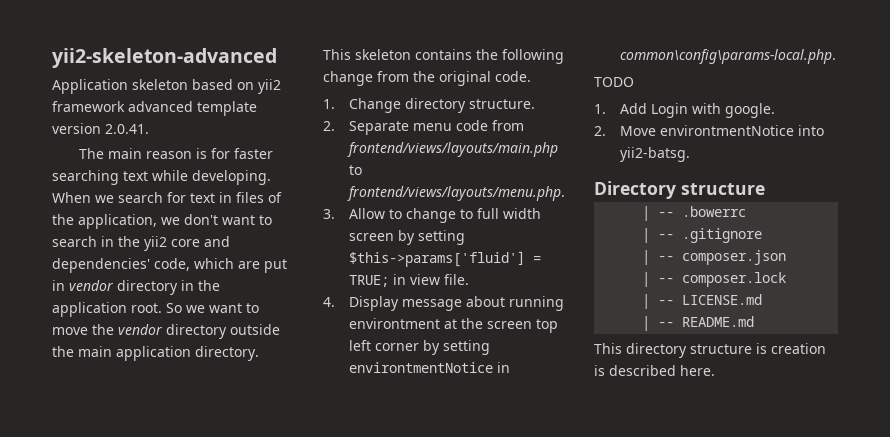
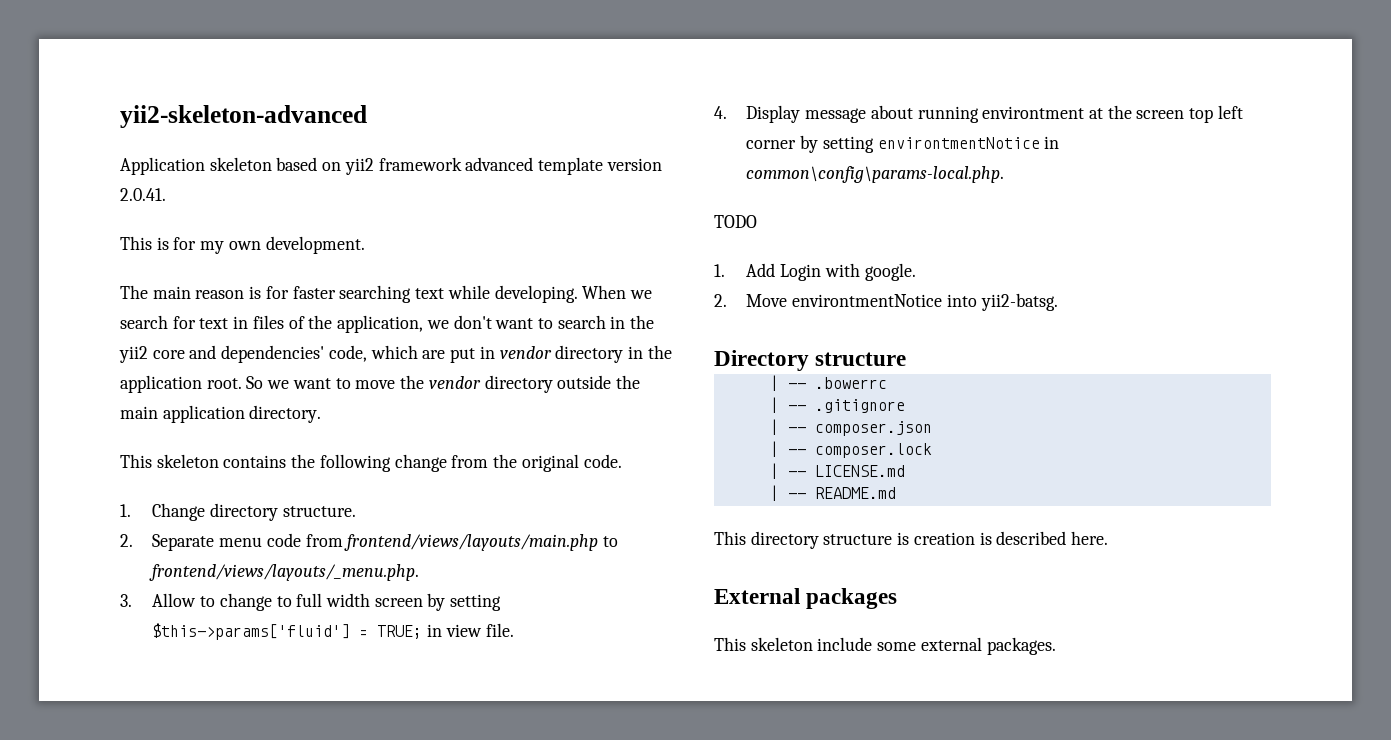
(149, 129) none -> [120,236,365,254] // This is for my own development.
[346,186,565,201] frontend/views/layouts/menu.php. -> [149,564,420,581] frontend/views/layouts/_menu.php.
(715, 370) none -> [714,588,898,609] [714,637,1056,655] // External packages // This skeleton include some external packages.

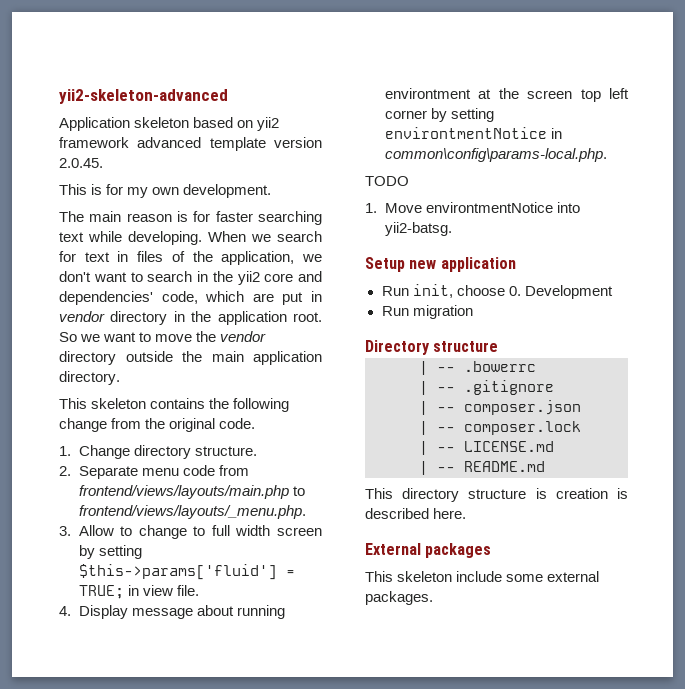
[120,188,166,201] 2.0.41. -> [59,158,103,168] 2.0.45.
[746,263,916,281] [714,294,727,307] Add Login with google. // 2. -> (377, 208) none
(1058, 302) none -> [365,257,516,272] [381,284,613,299] [381,305,473,319] // Setup new application // Run init, choose 0. Development // Run migration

•••••

• WHAT TO WORK ON: Each line from the one containing "[746,263,916,281] [714,294,727,307] Add" to the end of the records should be echoed exactly, and no other line.

• RESPONSE AREA:
[746,263,916,281] [714,294,727,307] Add Login with google. // 2. -> (377, 208) none
(1058, 302) none -> [365,257,516,272] [381,284,613,299] [381,305,473,319] // Setup new application // Run init, choose 0. Development // Run migration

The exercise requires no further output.